第2話 0日目①-0


「最優秀作品は………満場一致で秀樹さんの作品に決定しました!!!!」



拍手が響き渡る会場内。



「な……ちょ、嘘だろ…?!」


絶望し、小声で呟き、審査員の方に目を向ける優大。


笑顔で拍手する審査員たち。




秀樹は日本一フォロワーが多いインスタグラマーと言われている。その数1000万人。


それが今回、この写真コンクールにエントリーし、見事に最優秀賞を受賞したのだ。


秀樹の作品はなんでもない、ただの風景の写真だった。


対する優大の作品は、地元でしか見られない、有名な景色と、壮大な夕陽が混ざる、素晴らしい作品だった。


しかし、選ばれなかった。


「わしは絶対に優大を選ぶ!他の審査員にも強く薦めておくからな!」


そう言っていた写真の師匠であり、審査員の五郎ですら、秀樹に投票していた。






その後のことはよく覚えていない。


表彰式が終わり、気がついたら控え室にいた。





「終わった…。最後にしようと…思ってたのにな…。」


自然と涙が溢れた。


【有名なカメラマンになる!!】


という夢を追い続けてきた優大。


気が付けばもう30歳になっていた。


短大を卒業してから定職には一切就かず、日雇いやアルバイトで生計を立てながら、夢に向かって進んできた。
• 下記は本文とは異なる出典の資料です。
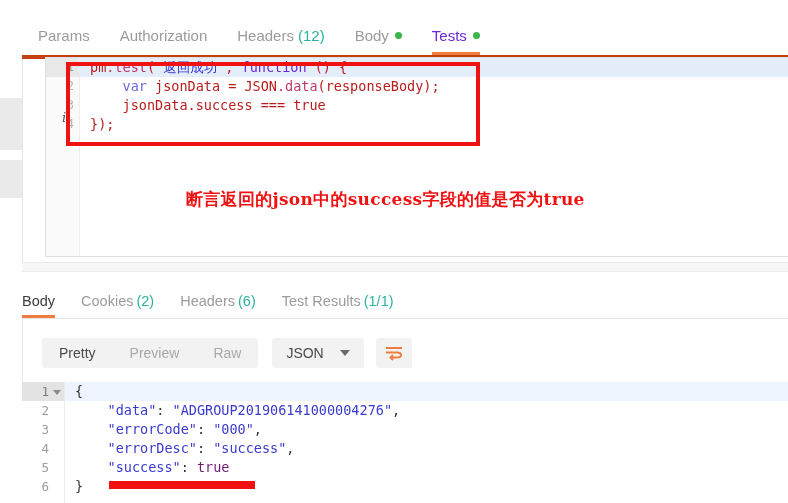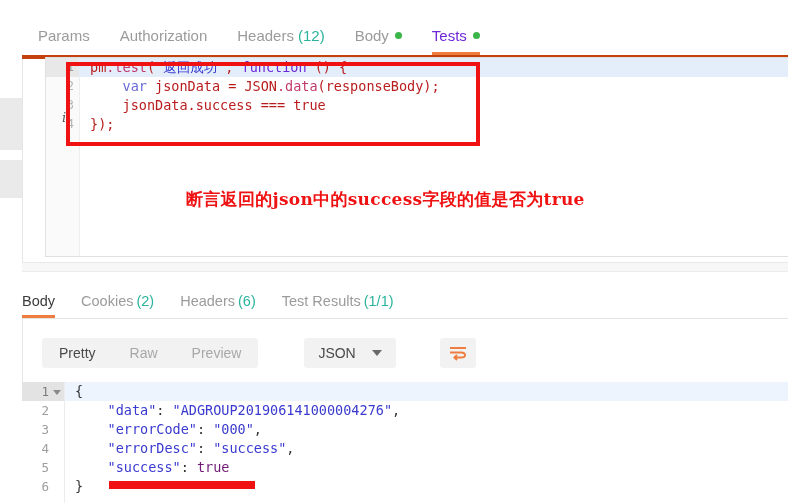--- a/index.html
+++ b/index.html
@@ -199,21 +199,20 @@
     background: #f07d40;
   }
 
   
   .view-bar {
     position: absolute;
     left: 22px; top: 330px;
     width: 642px; height: 46px;
     display: flex;
     align-items: center;
-    gap: 32px;
   }
   .seg-group {
     display: flex;
     background: #f2f2f2;
     border-radius: 3px;
     height: 30px;
     align-items: stretch;
     margin-left: 20px;
   }
   .seg {
@@ -369,22 +368,22 @@
 <div class="res-tabs" id="resTabs">
     <div class="res-tab active"><span>Body</span></div>
     <div class="res-tab"><span>Cookies</span><span class="cnt">(2)</span></div>
     <div class="res-tab"><span>Headers</span><span class="cnt">(6)</span></div>
     <div class="res-tab"><span>Test Results</span><span class="cnt">(1/1)</span></div>
   </div>
 
 <div class="view-bar">
   <div class="seg-group" id="segGroup">
       <div class="seg active">Pretty</div>
+      <div class="seg">Preview</div>
       <div class="seg">Raw</div>
-      <div class="seg">Preview</div>
     </div>
   <div class="fmt-select">
     <span>JSON</span>
     <span class="caret"></span>
   </div>
   <div class="wrap-btn">
     <svg width="18" height="16" viewBox="0 0 18 16">
       <line x1="1" y1="3" x2="17" y2="3" stroke="#f07d40" stroke-width="2"></line>
       <line x1="1" y1="7.5" x2="12" y2="7.5" stroke="#f07d40" stroke-width="2"></line>
       <path d="M12 7.5 q4 0 4 2.5 t-4 2.5 H6" fill="none" stroke="#f07d40" stroke-width="2"></path>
しかし、日々押し寄せてくる、夢を追い続けることのプレッシャーに優大はこれからどう生きるべきなのかを考え出していた。


そんな時、師匠の五郎からこのコンクールの話を勧められ、これで結果が出なかったら最後にしようと思い参加したのだ。


「帰ろう…」


そう呟き、控室を後にする。



「では、またよろしくお願いします」


聞き慣れた声がする。


五郎だ。


優大は思わず声をかけた。


「師匠!」


五郎は一瞬渋い顔をしたように見えたが、すぐ笑顔になり


「優大、お疲れさま。残念だったな。」


と、労いの言葉をかけた。


今の優大にとってその言葉は屈辱的に感じ、思わず強めに問いかける。


「どうして、あいつの作品を選んだんですか?!」


〜『優大、諦めるな。君には才能がある。日の目を見ることがなかっただけだ。もう一度、このコンテストに参加して、頑張ってみないか?』〜


五郎がコンクール参加を悩んでいた優大にそう言った事を思い出し、優大は返答を待たずに続ける。


「絶対に…あの秀樹とかいうやつなんかより…俺の作品の方が…」


思わず涙が零れ落ち、優大は下を向く。


五郎は悪くない、これはただの八つ当たりだ。


そう思いながらも自分の言葉を止めることは出来なかった。


五郎はそんな優大をなだめるように言った。


「優大、すまない。今回は相手が悪かった。」


(相手…?)


優大はその言葉が引っかかり、五郎を見る。


五郎は続ける。


「相手は、あの有名なインスタグラマーだ。世間への影響力は計り知れない。その、、だからな優大、、わかるだろ?」


優大は言葉が出なかった。


「また来年、頑張りなさい。」


そう五郎は言い、優大の前から立ち去った。




「なんだよそれ………審査員たちが自身の保身に走ったってことかよ……」


目の奥が熱い。


口の中はカラカラする。


「ふざけんじゃねぇ!!!!!」


思わず壁を殴りつける。








気がついたら家にいた。







どう帰ってきたのかも覚えていない。





そんな時、友人からメールがきた。



「イングラやべぇことするみたいだぞ!参加してみろよ!」



無心のまま、優大はイングラを開いた。